To begin with, it was my brother David who introduced me to security. And then it was a simple case of having two machines, a client, a server, Internet cable between the two on a sniffer, watching how the client communicated with the server and understanding the protocols. That’s literally where it started from.
First vulnerability you found?
Why do you hack?
The challenge. It’s somewhat like a gauntlet being thrown down: can you break it? And I tried to. Sometimes -- a lot of the time -- I did.

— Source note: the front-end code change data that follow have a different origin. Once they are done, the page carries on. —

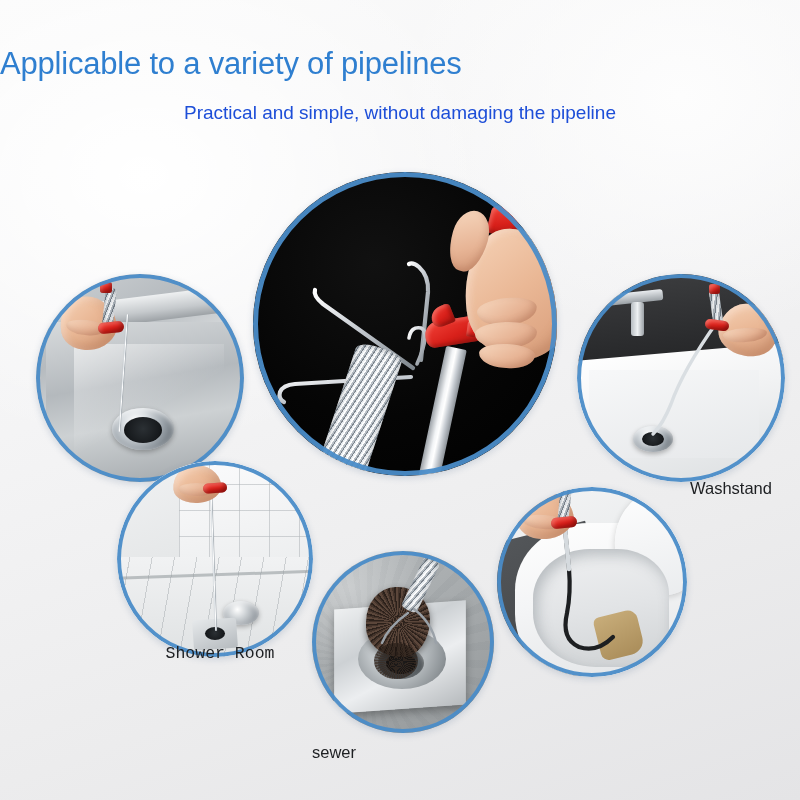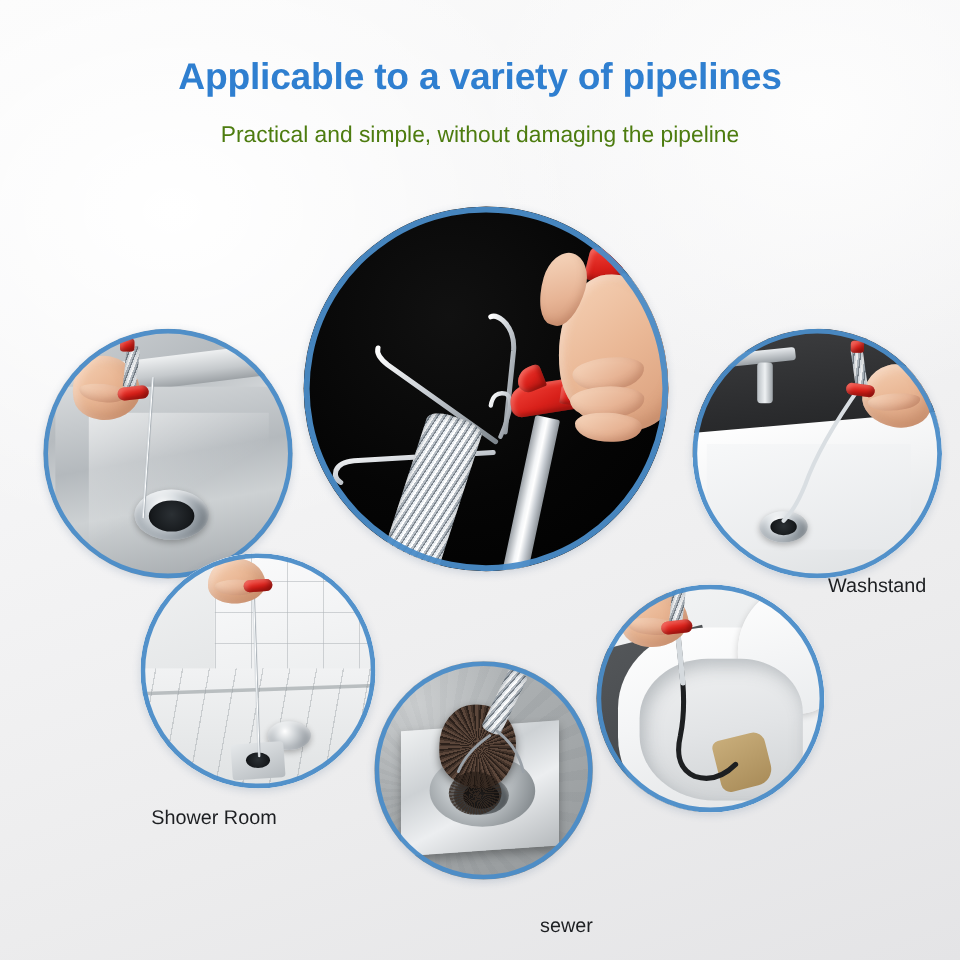"Applicable to a variety of" .title { font-weight: bold -> normal; text-align: center -> none }
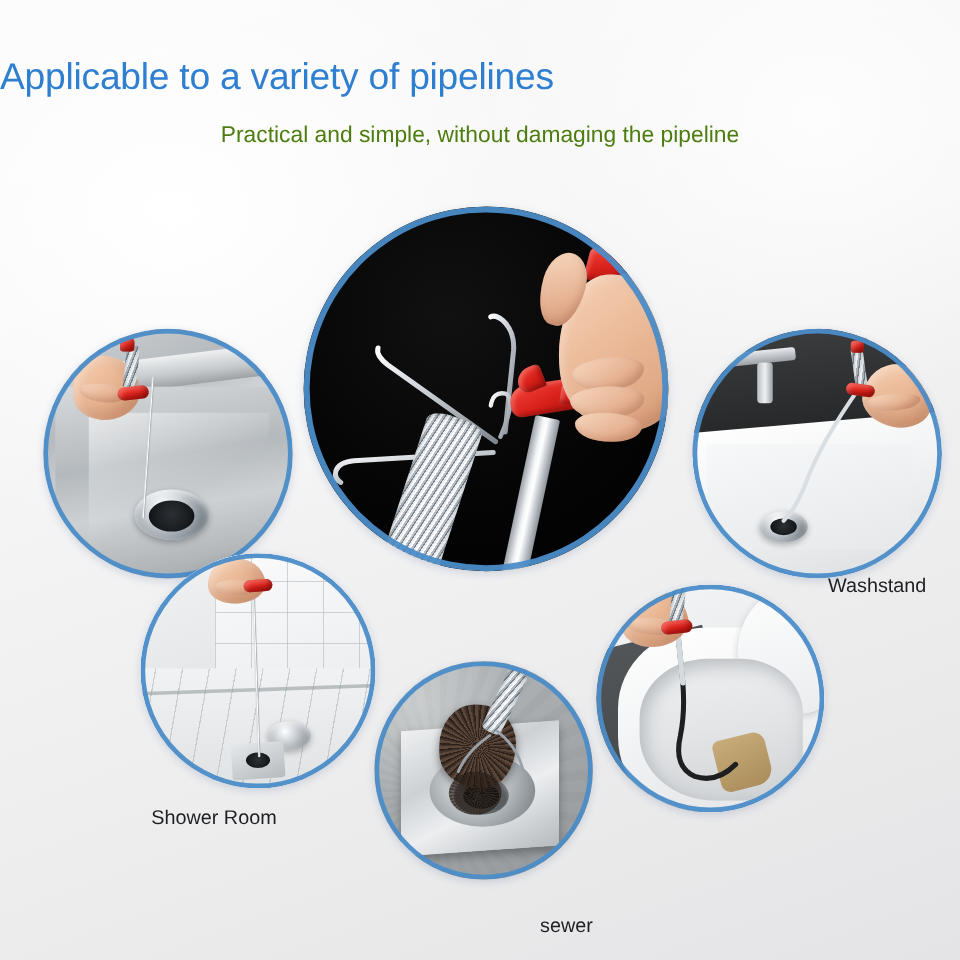"Practical and simple, without damaging" .subtitle { color: #4d7c0f -> #1d4ed8 }
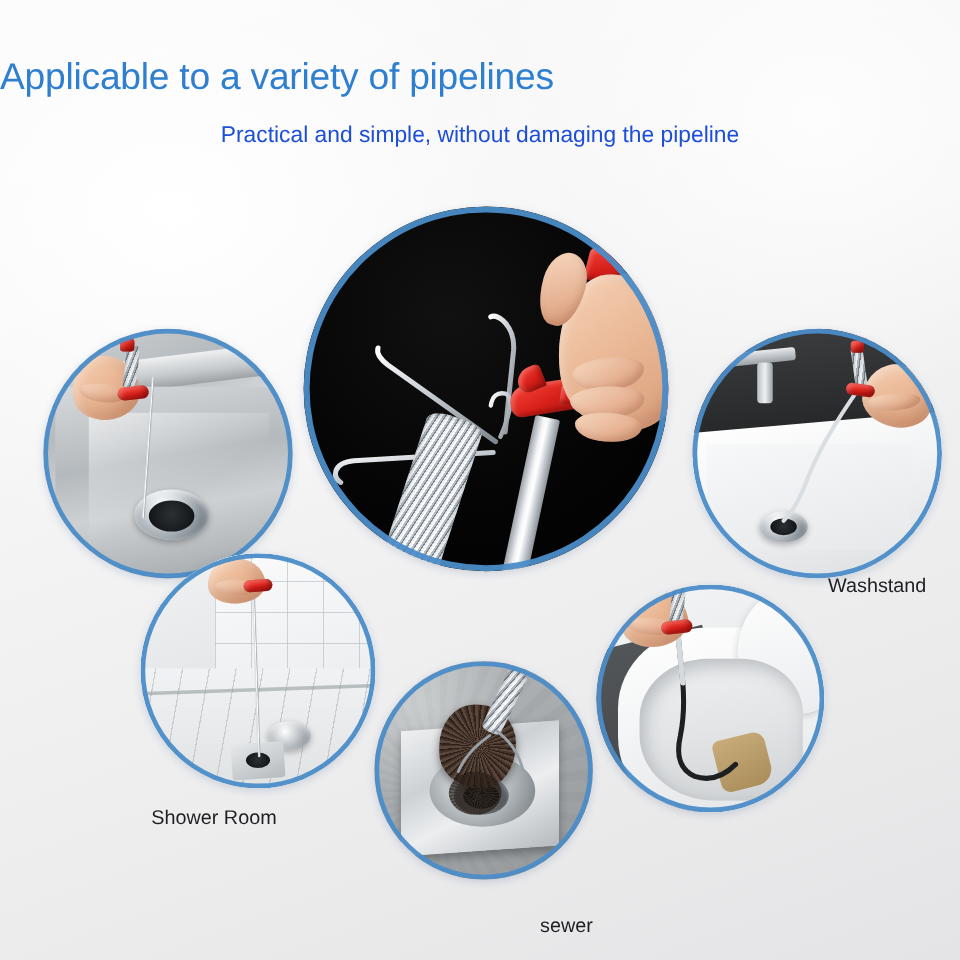"Shower Room" #lbl-shower { font-family: none -> Liberation Mono, monospace; text-align: left -> center; top: 672px -> 644px }
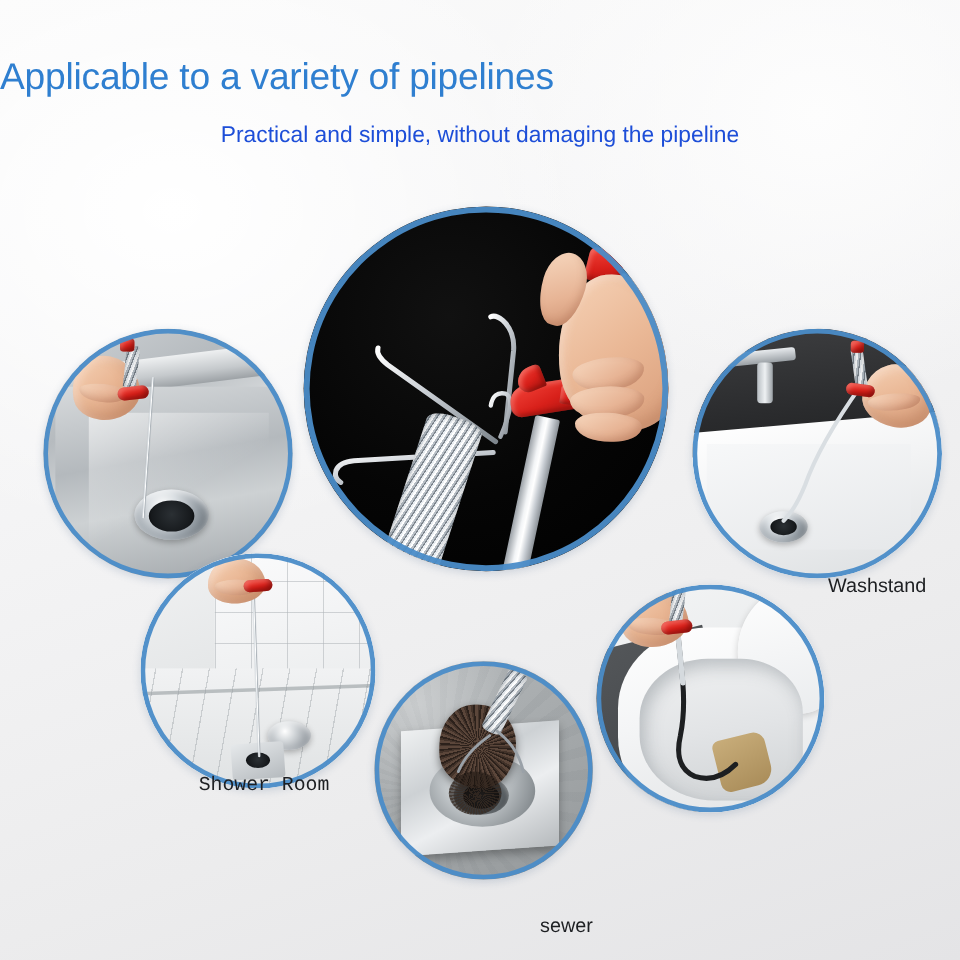"sewer" #lbl-sewer { text-align: right -> left; top: 762px -> 742px }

Most memorable vulnerability?
One of them was the Apache transfer encoding trunk issue, which was back in 2003. That was a good one because it was a default install in Apache, been there since day one, basically since the thing was written. That’s probably the best one; the one that had the most impact. There are ones that I’d like to talk about but I can’t because they were like super cool but private, non-disclosure, all this type of – the coolest ones are the ones I can’t talk about, unfortunately.
How do you pick a program?
Money. Simple answer.
Story about working with a company? Good or bad?
Not particularly, no. Last night, the event we had here was fun. Actually getting to work with a team on site and seeing how they respond to security issues and how they work was interesting for me to see in real time. I’ve submitted a bug, now what’s going to happen? So that was probably the best thing, seeing what happens on the other side.
What hardware/software do you use?
Burp Suite is pretty much all I use. Most of my stuff is manual; the biggest part of Burp is use is the Repeater. I’ll go through the history, look at certain requests, send it through Repeater. Then, after I’ve got maybe ten or fifteen requests in Repeater the ones I find interesting, I’ll go back and start playing around manually. Then SQLMap, some of the classics, but Burp primarily.
How do you get in “the zone”?
Depends on the motivation of the day. I like putting my dance music on, Tiesto, stuff like that. It just depends how I feel when I wake up.
How have bug bounties impacted your life?
They’ve paid all my bills for the last two years because that’s all I’ve been doing. They’ve helped me establish a business, I’ve gotten to meet some really cool people, and it keeps me in the game learning new stuff. Not just what I learn, but looking at what other researchers do about finding their bugs. Sometimes it’s not necessarily the vulnerability that counts, it’s how did you get there. That’s what I’m more interested in – how did you get to that point? So yeah, through a lot of learning for myself and learning about what other people have been doing.
What do you do when you’re not hacking?
Karaoke. Hanging out with my wife. Kinda really boring. Drinking.
Favorite security conference?
I like Black Hat and DeFCon. I’ll be really honest, I haven’t really been to other security conferences, so I can’t give opinion about those. Black Hat, me and Jeff go way back so I love that, I love the people. I don’t actually go to any of the conferences; I just attend and meet up with everyone in the bar. For me, it’s more of a social networking event; catch up with people, find out what they’re doing, all that.
Any advice for new hackers?
The advice? Ask questions. If you don’t know, there are a lot of people out there simply too busy to answer so they’re not going to have time for you. Try and find the ones that do. It’s a great community, there’s actually more help. You’d be surprised because it’s all money based. If you’re not first, you’re last. Everyone’s tired of the duplicate, but there are a lot of people out there that will help you. If there’s something new to you, like security, ask. There’s plenty of security forums out there, the bug bounty one on Skype, et cetera. Ask. Join. And if you are in security and you need a new car, just stick around on a bug bounty. You can probably get one in a month.